Likely the reason `split_whitespace` is so slow is

> ‘Whitespace’ is defined according to the terms of the Unicode Derived Core Property White_Space.

If they used `split_ascii_whitespace` things would likely be faster.

Switching parsing from `&str` to `&[u8]` can offer other benefits. In their case, they do `&str` comparisons and are switching that to a `u8` comparison. A lot of other parsers are doing `char` comparisons which requires decoding a `&str` to a `char` which can be expensive and is usually not needed because most grammars can be parsed as `&[u8]` just fine.

You're right - split_whitespace returns an iterator that yields string slices (&str) which are just views into the original string without allocation, though the performance difference likely comes from avoiding the iterator indirection and boundary checks.
I have observed that "fearless concurrency" didn't really do much in this case compared to basic practices like not allocating in tight loops.
I don't think memory mapping does anything to prevent false sharing.

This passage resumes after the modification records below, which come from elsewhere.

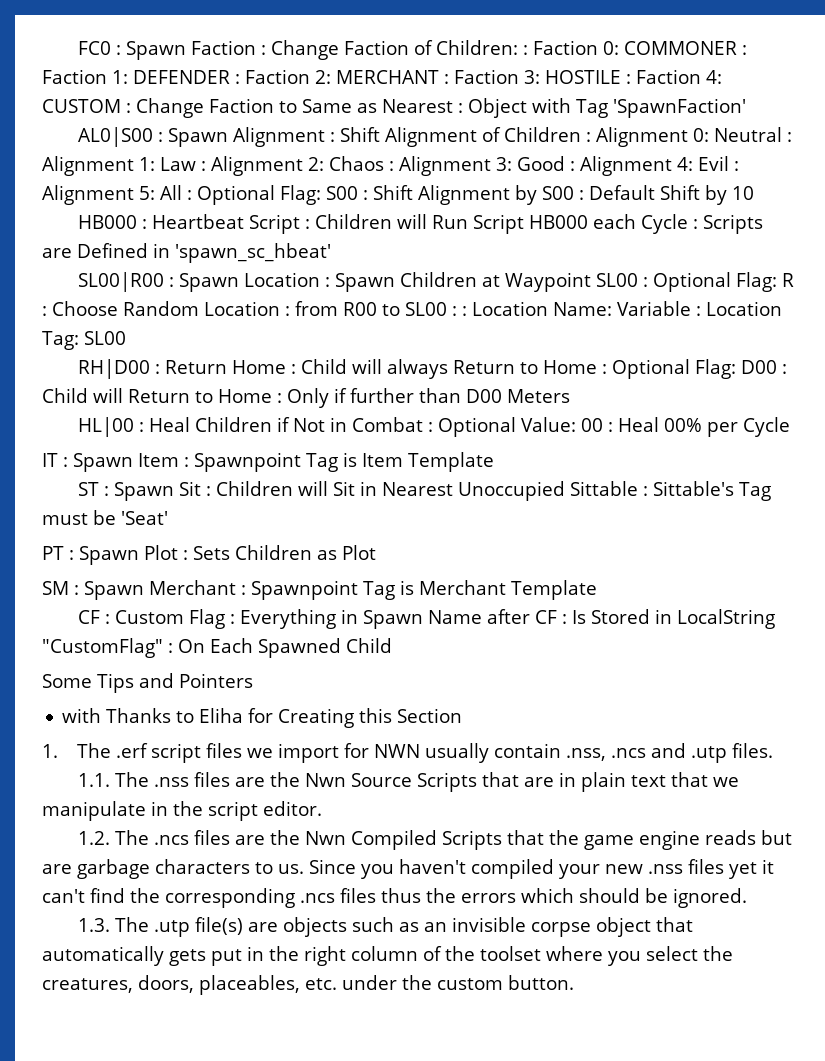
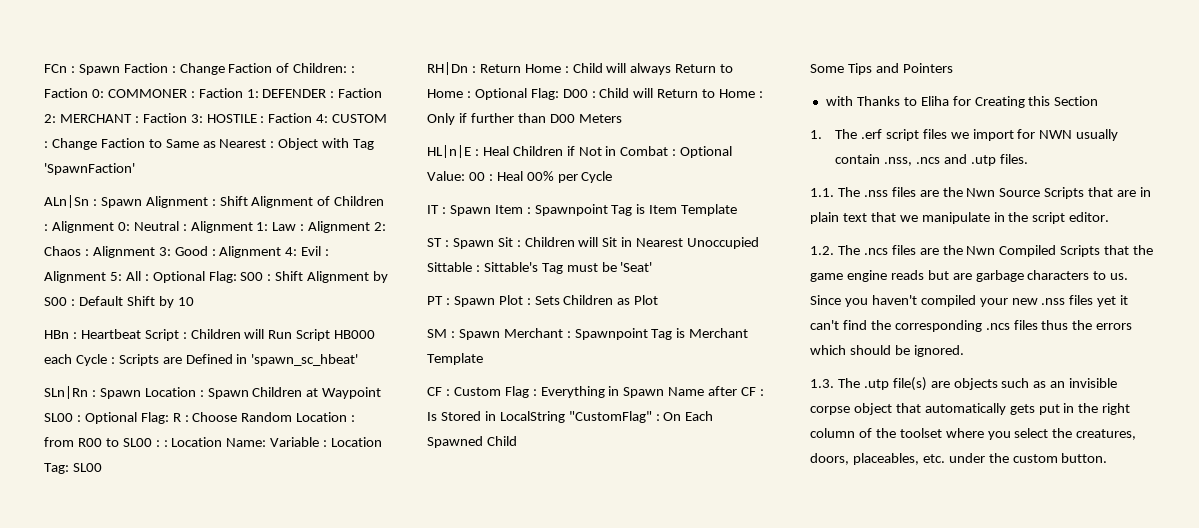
[77,41,111,55] FC0 -> [44,64,67,73] FCn
[77,127,153,147] AL0|S00 -> [44,195,89,208] ALn|Sn
[77,215,137,229] HB000 -> [44,330,69,339] HBn
[77,272,164,292] SL00|R00 -> [44,386,88,399] SLn|Rn
[77,359,150,379] RH|D00 -> [427,62,468,75] RH|Dn
[77,417,134,437] HL|00 -> [427,145,471,158] HL|n|E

All threads still get the same data at the same address. You may get page alignment for the file, but the free-form data in the file still crosses page boundaries and cache lines.

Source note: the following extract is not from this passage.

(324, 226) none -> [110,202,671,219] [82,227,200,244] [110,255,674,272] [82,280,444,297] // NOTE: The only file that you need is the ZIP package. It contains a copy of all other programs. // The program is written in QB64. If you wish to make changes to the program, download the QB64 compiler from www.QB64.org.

Also you don't get contention when you don't write to the memory.

The speedup may be from just starting the work before the whole file is loaded, allowing the OS to prefetch the rest in parallel.

You probably would get the same result if you loaded the file in smaller chunks.

thought it would be fun to write this in raku

  grammar Arithmetic {
    rule TOP       { ^ <expr>       $ }
    rule expr      { <term>+ % ['+' | '-'] }
    rule term      { <value> }
    rule value     { <number> | <parens> }
    rule number    { \d+ }
    rule parens    { '(' <expr> ')' }
  }
I am wondering if there is a different approach that 'peaks' better in terms of perf, like instead of doing : - Optimization 1: Do not allocate a Vector when tokenizing - Optimization 2: Zero allocations — parse directly from the input bytes - Optimization 3: Do not use Peekable - Optimization 4: Multithreading and SIMD - Optimization 5: Memory‑mapped I/O

Example : - Optimization 1: Memory‑mapped I/O - Optimization 2: Do not use Peekable - Optimization 3: Do not allocate a Vector when tokenizing - Optimization 4: Zero allocations — parse directly from the input bytes Conclusion - Optimization 5: Multithreading and SIMD

I might be guessing, but in this order probably by Optimization 3 you would reach already a high throughput that you wouldn't bother with manual simd nor Multithreading. (this is a pragmatic way, in real life you will try to minimize risk and try to reach goal as fast as possible, simd/Multithreading carry a lot of risk for your average dev team)

Every time I see people use flamegraphs it's the ancient Perl version. There's a much better version!!!

Use the Go version of pprof: https://github.com/google/pprof

Run it like `pprof -http : your_profile.out` and it will open a browser with a really nice interactive flamegraph (way better than the Perl version), plus a call graph, source line profiling, top functions, etc. etc.

It's so much better. Don't use the Perl version. I should probably write a post showing how to do this.

Another also-much-better alternative is Samply (https://github.com/mstange/samply) which uses the Firefox Profiler as a GUI. I don't like it quite as much as pprof but it's clearly still much better than what's in this article:

https://share.firefox.dev/3j3PJoK

I'm somewhat curious on if these optimizations would all have roughly the same impact if done in other orders? The presentation certainly makes it look like creating a big list of tokens is always the culprit here. Seems somewhat expected, so I agree with the text; but I still wonder if the other optimizations are best to look at in terms of percentage gains or absolute gains, here.

Neat write up! Kudos on that.

I feel like I'm taking crazy pills. It's not a parser, but a fused parser AND interpreter. This changes the game considerably! It doesn't have to produce an intermediate AST, and therefore can avoid the majority of the allocation that most parsers will perform.

However, avoiding creating the AST is not very realistic for most uses. It's usually needed to perform optimizations, or even just for more complicated languages that have interesting control-flow.